▶ _WORK ORDER_: Each line from the one that holds "font-size: 15px ->" to the end of the entries is to be given again exactly. Do not include pictures.

=== Begin Enclosure ===

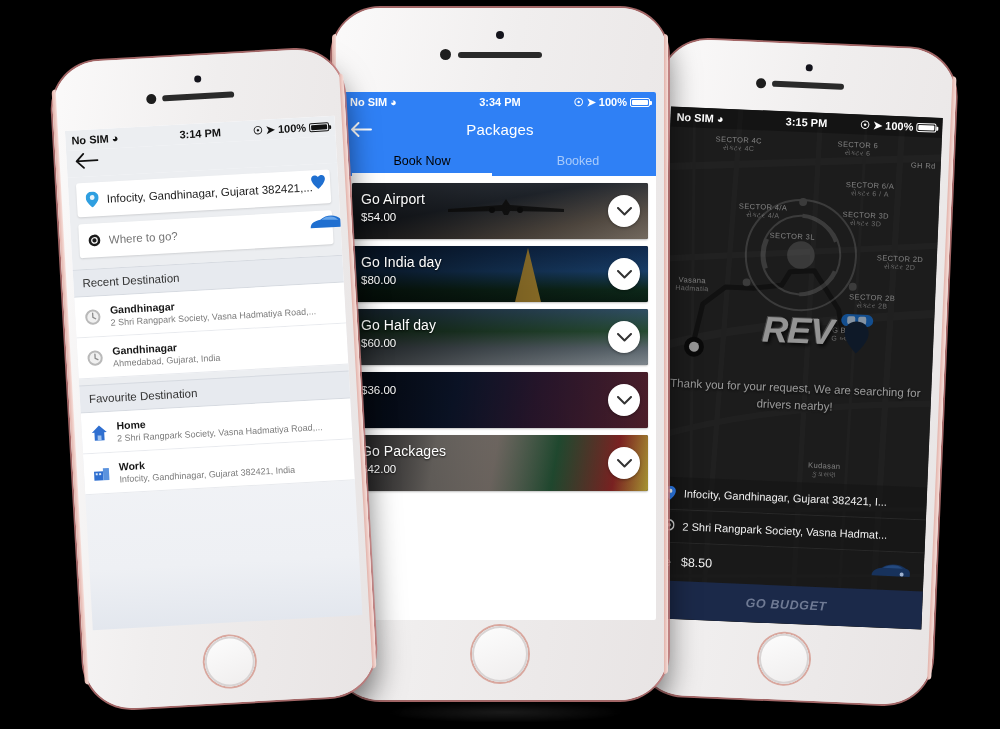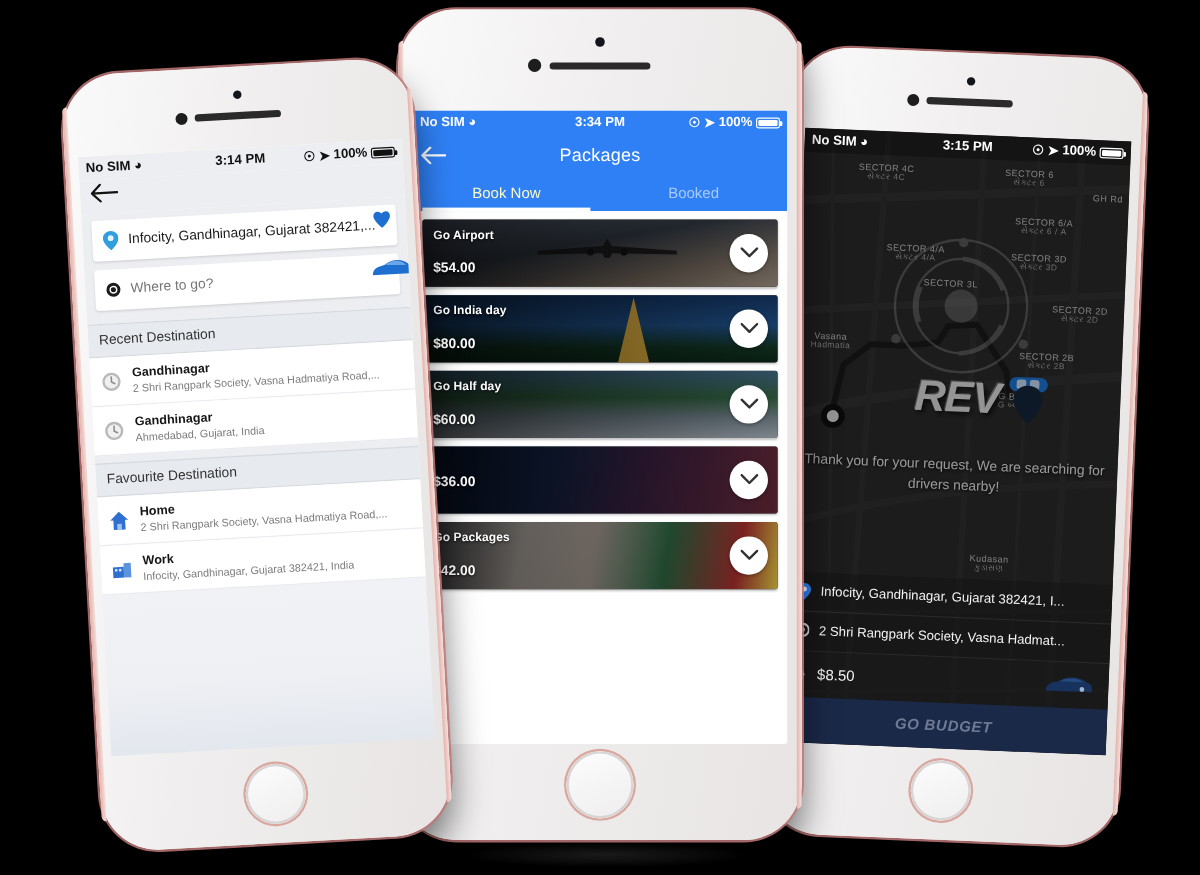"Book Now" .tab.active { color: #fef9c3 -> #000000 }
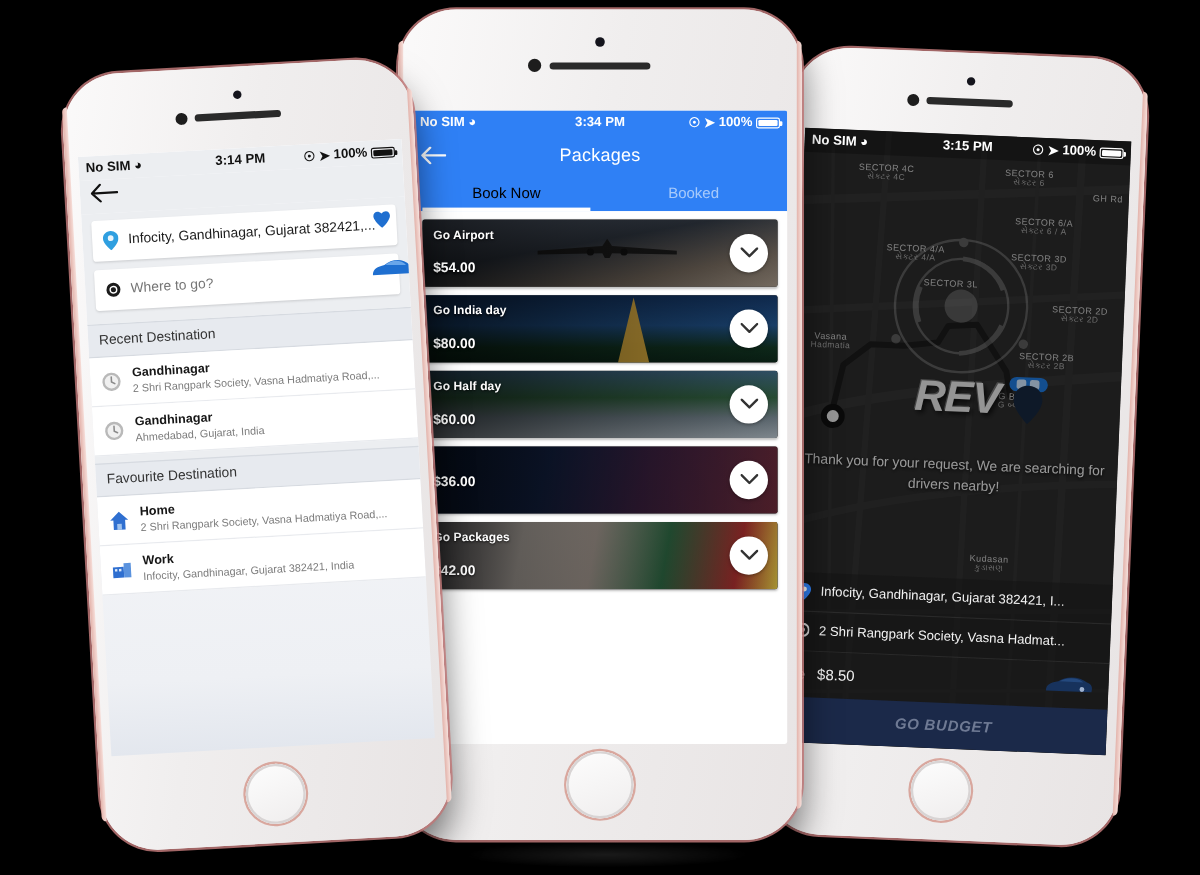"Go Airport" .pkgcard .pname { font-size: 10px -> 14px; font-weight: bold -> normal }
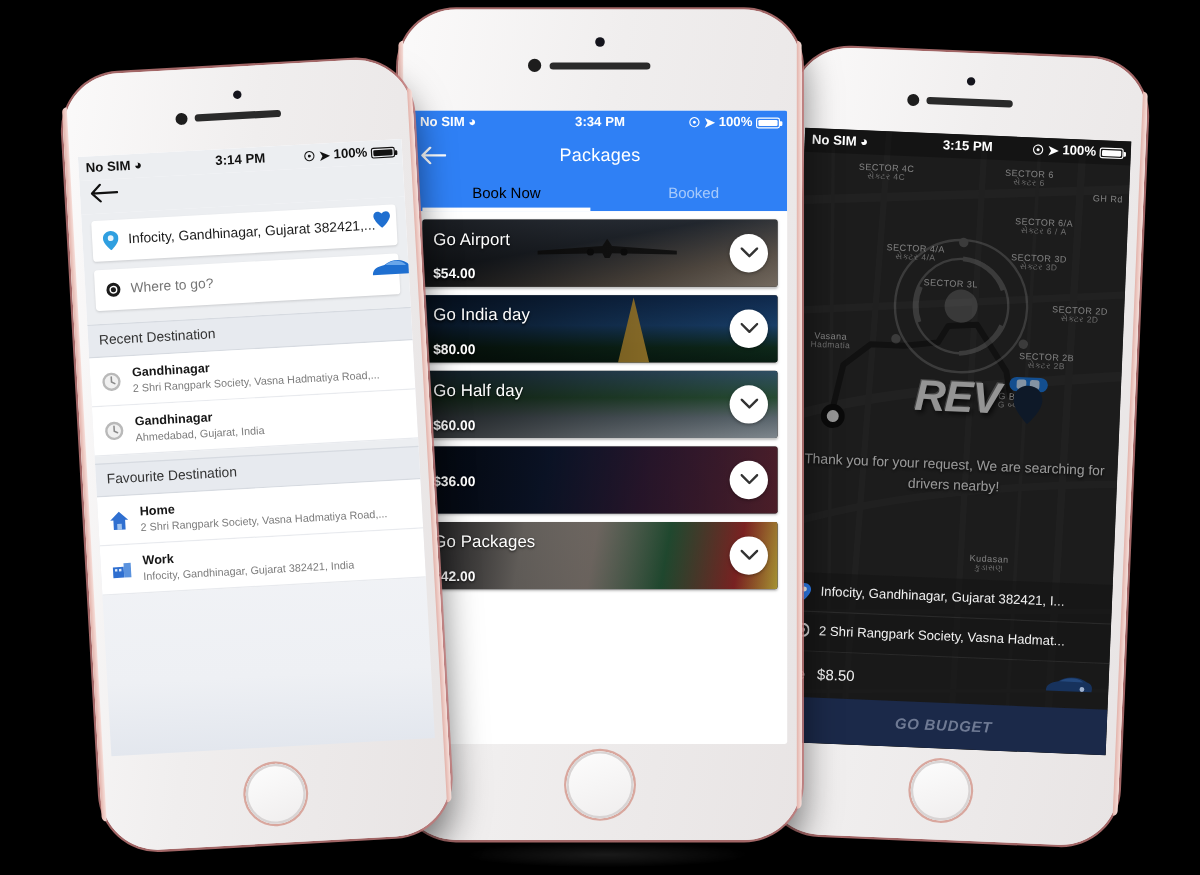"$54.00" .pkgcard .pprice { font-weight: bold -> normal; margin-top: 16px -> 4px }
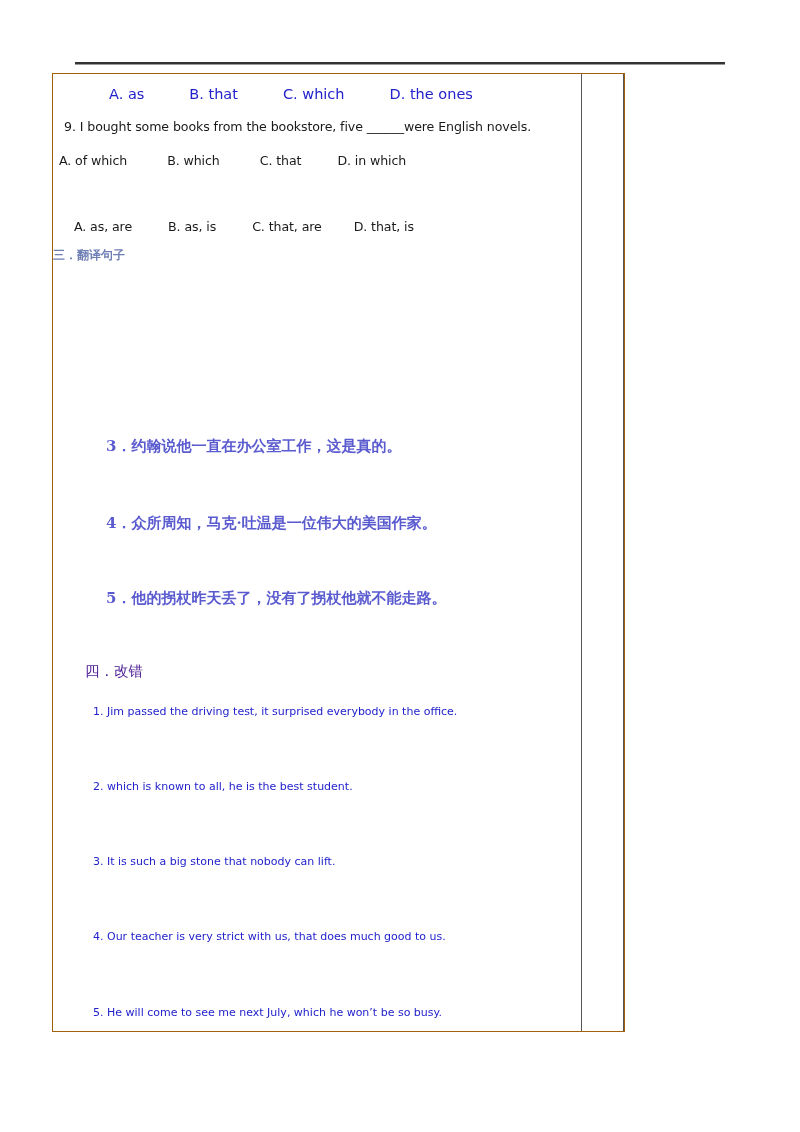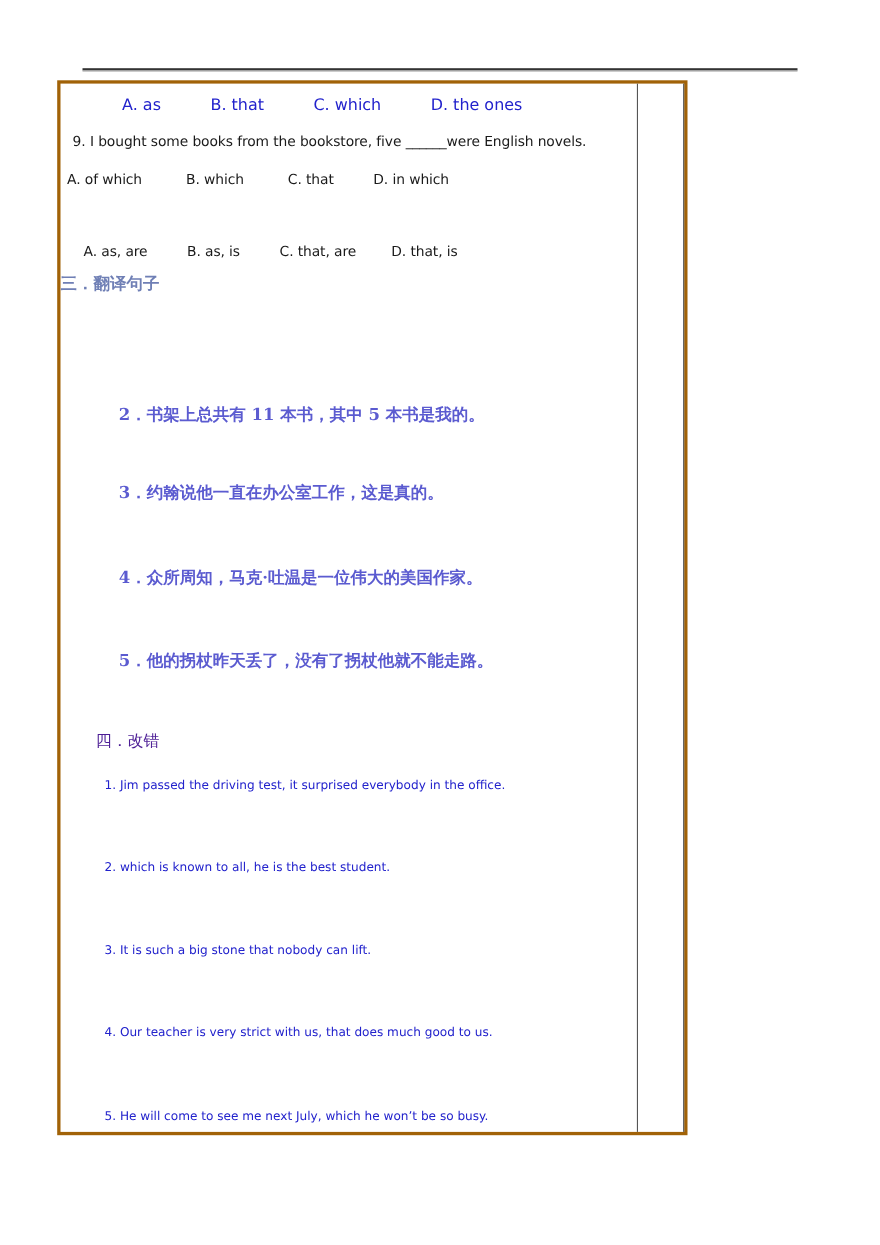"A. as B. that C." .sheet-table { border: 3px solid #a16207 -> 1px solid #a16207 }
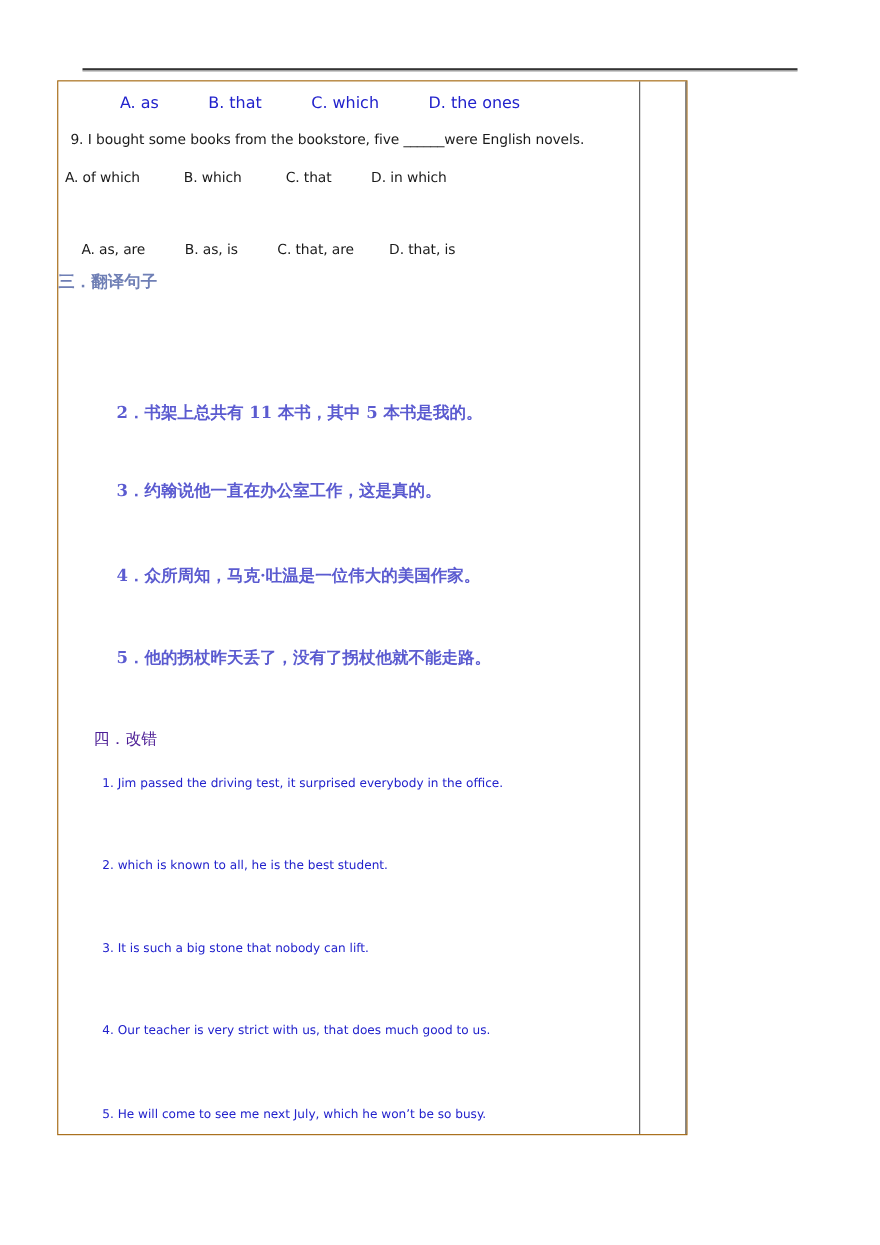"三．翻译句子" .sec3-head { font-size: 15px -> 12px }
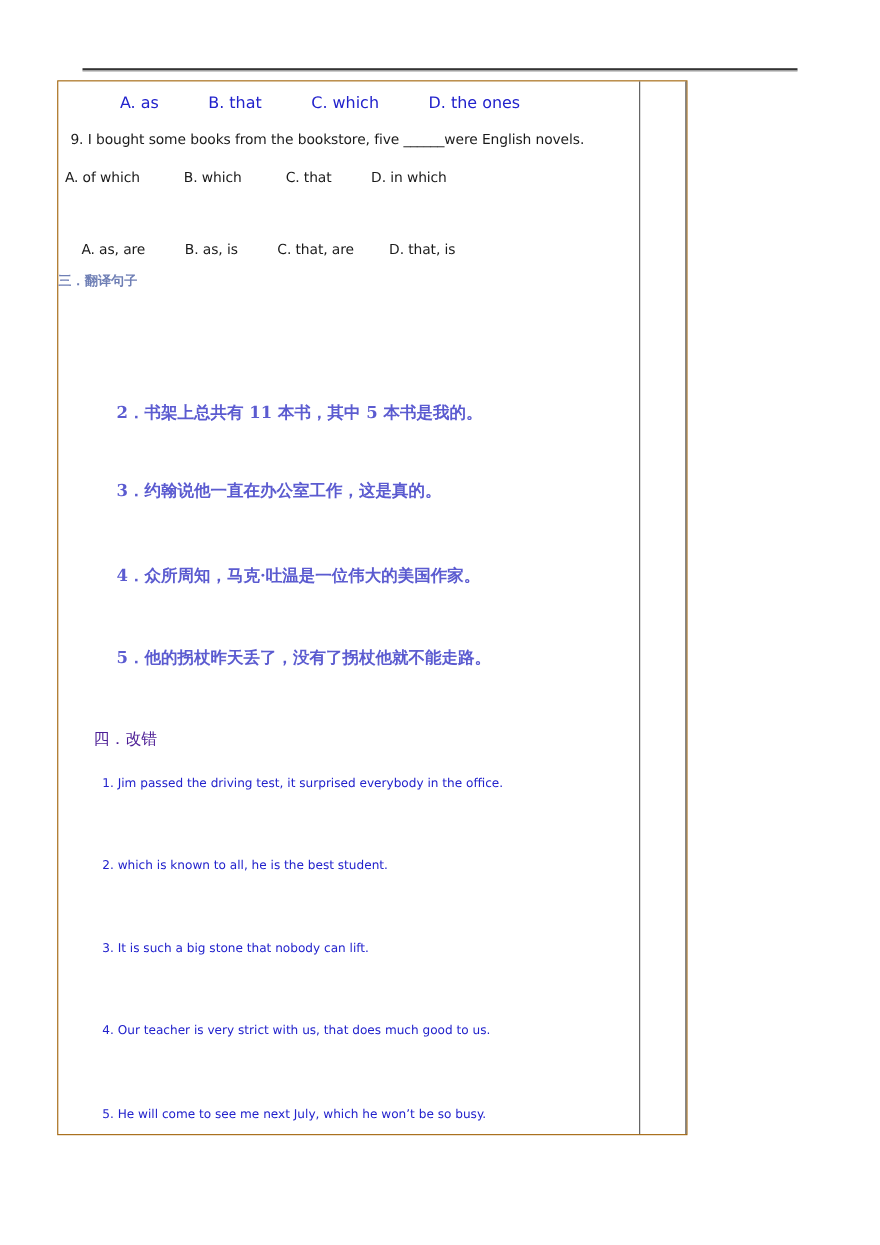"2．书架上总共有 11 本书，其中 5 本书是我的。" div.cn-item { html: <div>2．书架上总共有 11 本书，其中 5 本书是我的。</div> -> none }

=== End Enclosure ===

▶ _RESULT OF THIS TASK_:
"三．翻译句子" .sec3-head { font-size: 15px -> 12px }
"2．书架上总共有 11 本书，其中 5 本书是我的。" div.cn-item { html: <div>2．书架上总共有 11 本书，其中 5 本书是我的。</div> -> none }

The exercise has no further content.